Maraji’: نساء حول الرسول , Mahmud mahdi Al Istambuli dan musthafa Abu Nashr Asy Syalabi, Edisi Indonesia “ Mereka adalah Para Shahabiyah”, Penerbit At Tibyan, Cetakan ke-10, hal. 76-79.

footnote:

  1. Shahih Muslim no. 2143 pada kita Adab tentang “Dianjurkannya mengganti nama yang  buruk menjadi baik dan perubahan nama Barra’ menjadi Zaenab dan Juwairiyah.”
  2. Lihat Shahih Muslim pada Kitab An Nikah bab “Pernikahan Zaenab binti Jahsy, turunnya perintah hijab dan diperintahkannya walimatul “ursy, no. 1428. Diriwayatkan pula oleh an Nasa’ie pada kitab An Nikah bab “Doa seorang wanita apabila dipinang VI/79.”
  3. Diriwayatkan oleh Al Bukhari dalam At Tauhid pada Bab “Dan adalah Arsy-Nya di atas air VIII/176” dan dalam tafsir surat Al Ahzab” dan diriwayatkan oleh at Tirmidzi dalam “at Tafsir” pada bab “Di antara surat al Ahzab, no. 3212” dan diriwayatkan oleh an Nasa’ie dalam bab “Doa seorang wanita apabila dipinang VI/80.”
  4. Thabaqat Ibnu Sa’ad VIII/73, Al Istii’ab IV/1851, Al Ishabah VIII/92.
  5. As Samthuts Tsamin no. 110, Al Istii’ab IV/1851, dan al Ishabah VIII/93.
  6. Diriwayatkan oleh Ibnu Sa’ad dala Ath Thabaqat VIII/108 dan al Hakim dalam Al Mustadrak IV/25 dan dishahihkan serta disetujui oleh adz Dzahabi. Muslim juga eriwayatkan yang seperti hadits ini dalam Fadha’ilush Shahabah pada bab “Keutamaan Ummu Salamah ummul Mukminin, no. 2452.”
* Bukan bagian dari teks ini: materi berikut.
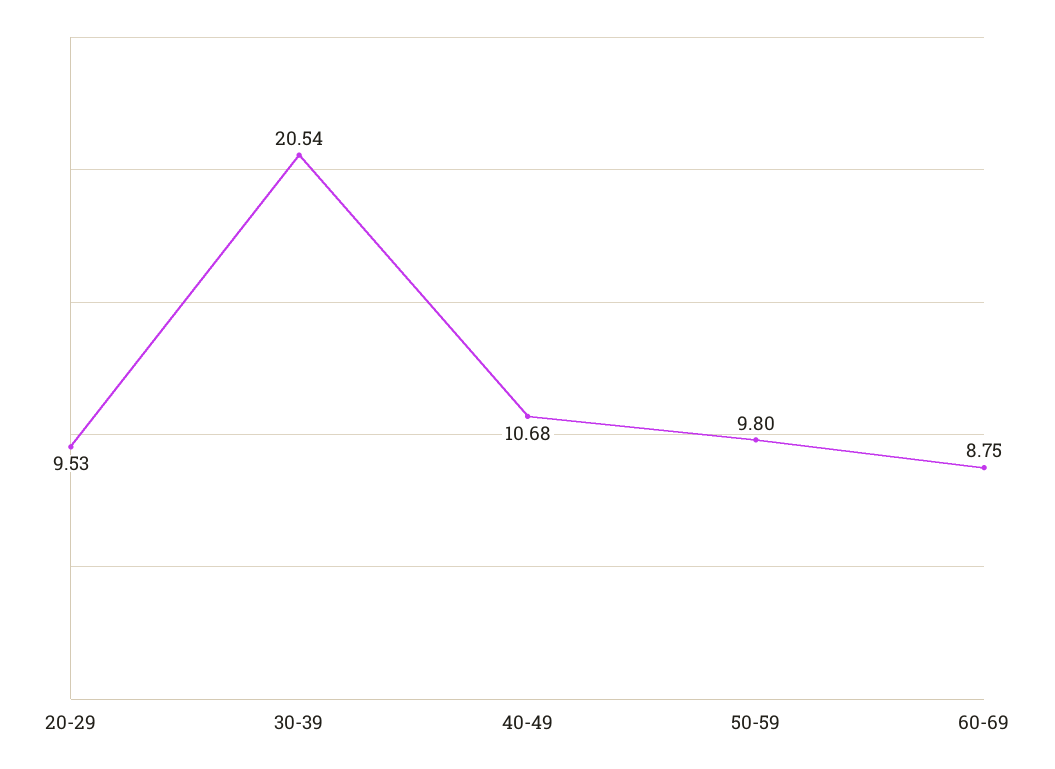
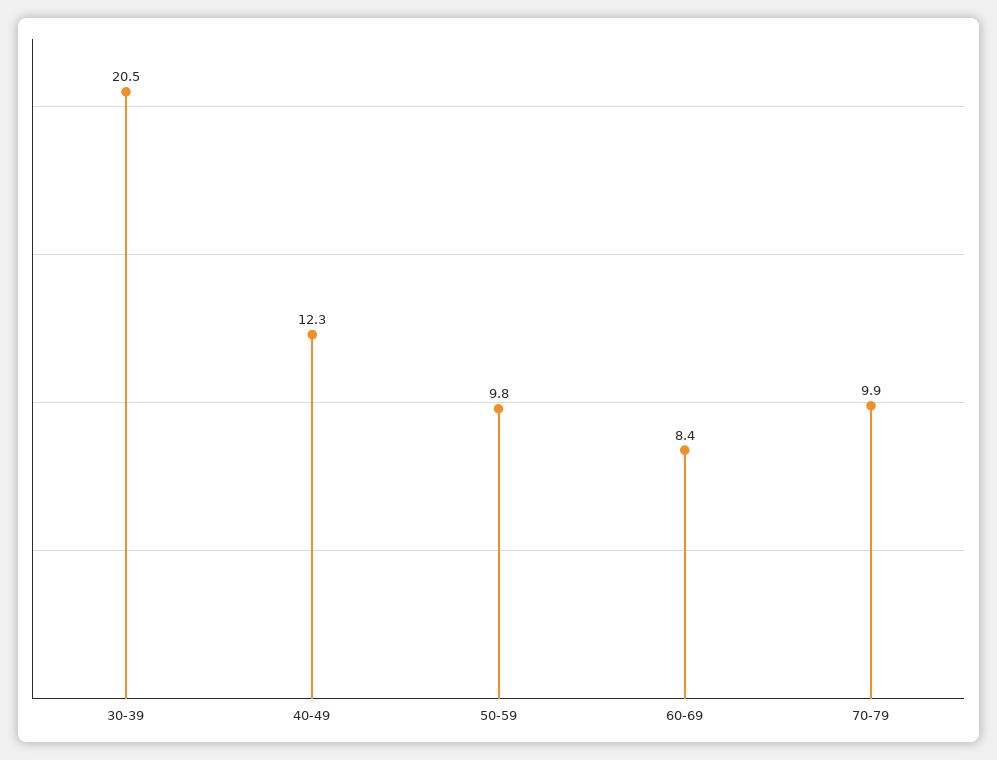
20-29: 9.53 -> none
40-49: 10.68 -> 12.3
60-69: 8.75 -> 8.4
70-79: none -> 9.9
3 respons untuk ‘Zaenab Binti Jahsyi

  1. Alhamdulillah, di pagi hari ketika membuka lembaran jum’at tgl 2 Juli, ana mendapati tulisan tentang Ummul Mukminin Zaenab Binti Jahsyi. Jadi kenallah ana dari segolongan shahabiyah yg mulia. Rasa haru biru menyelimuti diri dan pikir, akankah anak2 nanti bisa mencontoh sang shahabiyah ini.